The first idea about vinyl discs came about 140 years ago thanks to Edison’s phonograph design, and the first records were also made for the first time in 1948 thanks to Columbia with the first 12-inch coal disc in the world.

It was first introduced to the public on June 20, 1948 at Waldorf-Astoria Hotel, New York. And since then many new technologies and mechanisms for listening to music have been born, but removing the vinyl disc from the condom, gently putting it on the turntable and lowering the lever is still possible. Intense shot with most music lovers.

“This is the time for serious music appreciation to create great music performances by the means of record discs. It can be said that the record discs succeeded in accurately and fully reproducing all the details of the symphony or opera performance.

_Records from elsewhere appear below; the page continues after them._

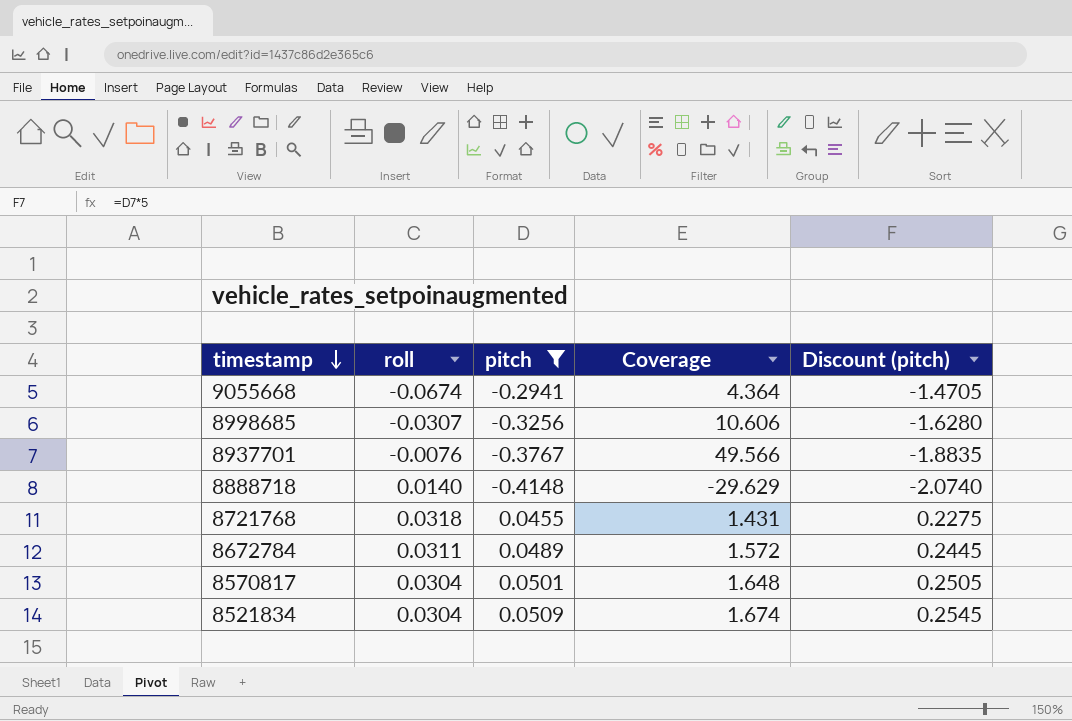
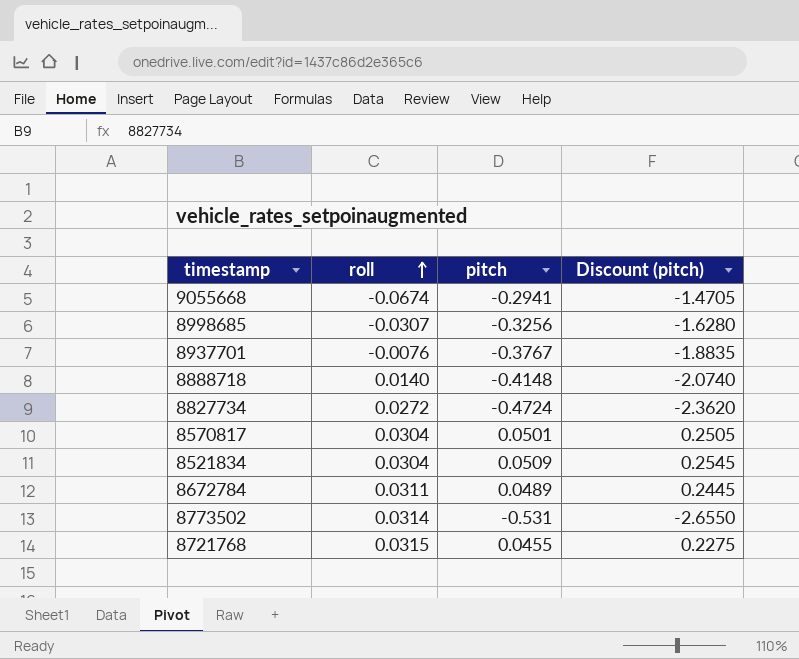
filter: pitch >= -0.4148 -> none
row order: timestamp descending -> roll ascending
column Coverage | formula: [pitch] / [roll] -> none
8721768 | roll: 0.0318 -> 0.0315

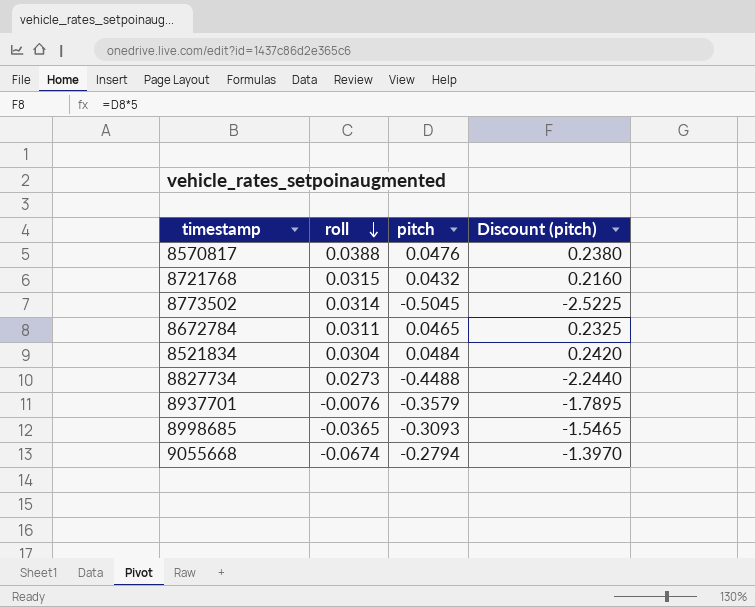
row order: roll ascending -> roll descending
row 8888718: 0.0140 | -0.4148 | -2.0740 -> none
8570817 | roll: 0.0304 -> 0.0388
8570817 | pitch: 0.0501 -> 0.0476
8570817 | Discount (pitch): 0.2505 -> 0.2380
8721768 | pitch: 0.0455 -> 0.0432
8721768 | Discount (pitch): 0.2275 -> 0.2160
8773502 | pitch: -0.531 -> -0.5045
8773502 | Discount (pitch): -2.6550 -> -2.5225
8672784 | pitch: 0.0489 -> 0.0465
8672784 | Discount (pitch): 0.2445 -> 0.2325
8521834 | pitch: 0.0509 -> 0.0484
8521834 | Discount (pitch): 0.2545 -> 0.2420
8827734 | roll: 0.0272 -> 0.0273
8827734 | pitch: -0.4724 -> -0.4488
8827734 | Discount (pitch): -2.3620 -> -2.2440
8937701 | pitch: -0.3767 -> -0.3579
8937701 | Discount (pitch): -1.8835 -> -1.7895
8998685 | roll: -0.0307 -> -0.0365
8998685 | pitch: -0.3256 -> -0.3093
8998685 | Discount (pitch): -1.6280 -> -1.5465
9055668 | pitch: -0.2941 -> -0.2794
9055668 | Discount (pitch): -1.4705 -> -1.3970

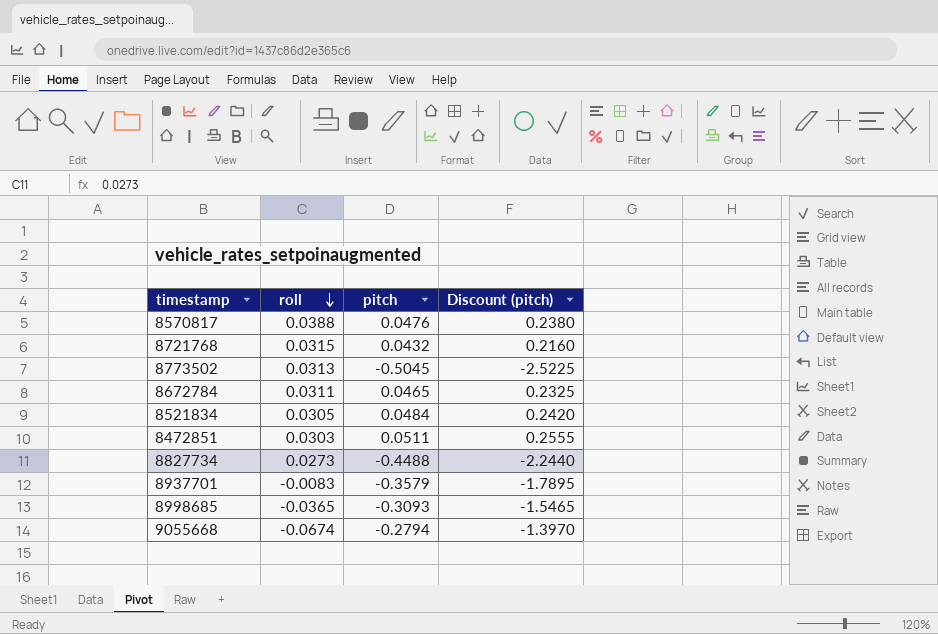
8773502 | roll: 0.0314 -> 0.0313
8521834 | roll: 0.0304 -> 0.0305
row 8472851: none -> 0.0303 | 0.0511 | 0.2555
8937701 | roll: -0.0076 -> -0.0083

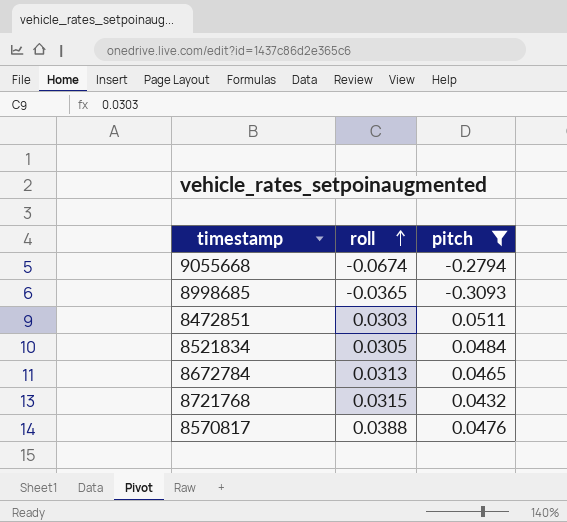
filter: none -> pitch >= -0.3093
row order: roll descending -> roll ascending
column Discount (pitch) | formula: [pitch] * 5 -> none
8672784 | roll: 0.0311 -> 0.0313

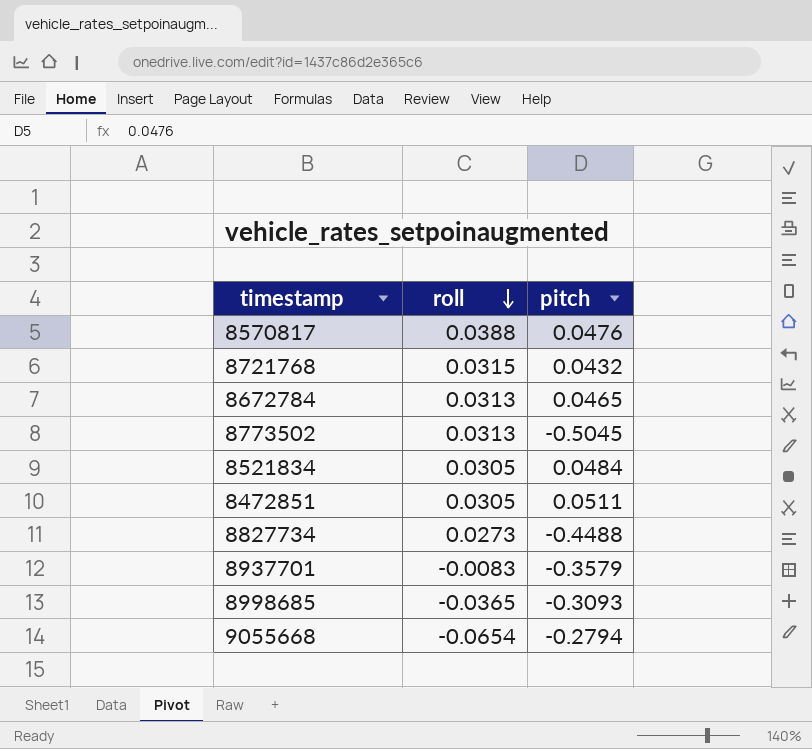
filter: pitch >= -0.3093 -> none
row order: roll ascending -> roll descending
8472851 | roll: 0.0303 -> 0.0305
9055668 | roll: -0.0674 -> -0.0654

Electrical recording and reproduction have combined to maintain the vitality and color of solo performances. ”- Per Compton Pakenham of The New York Times in 1930.

And the quality only improved in the 1950s with the launch of 33 RPMs, at about 25 minutes each, and the sound strip could be easily edited and optimized for audio in production, then inserted into a master-disc. This master-disc is known as a laquer or acetate disc. In fact, acetate is a misnomer when laquer disks are covered with cellulose nitrate.

And unlike most vinyl discs that are molded, master-discs are cut “manually”, grooves on the surface of the disc are created using a disc cutter needle with mechanical movements controlled by an audio input.

The grooves are checked regularly during the cutting process to ensure the proper depth of the cut path as well as adjust the volume and pitch. After the audio has been copied and the playback quality checked, the laquer will be sent to the production company.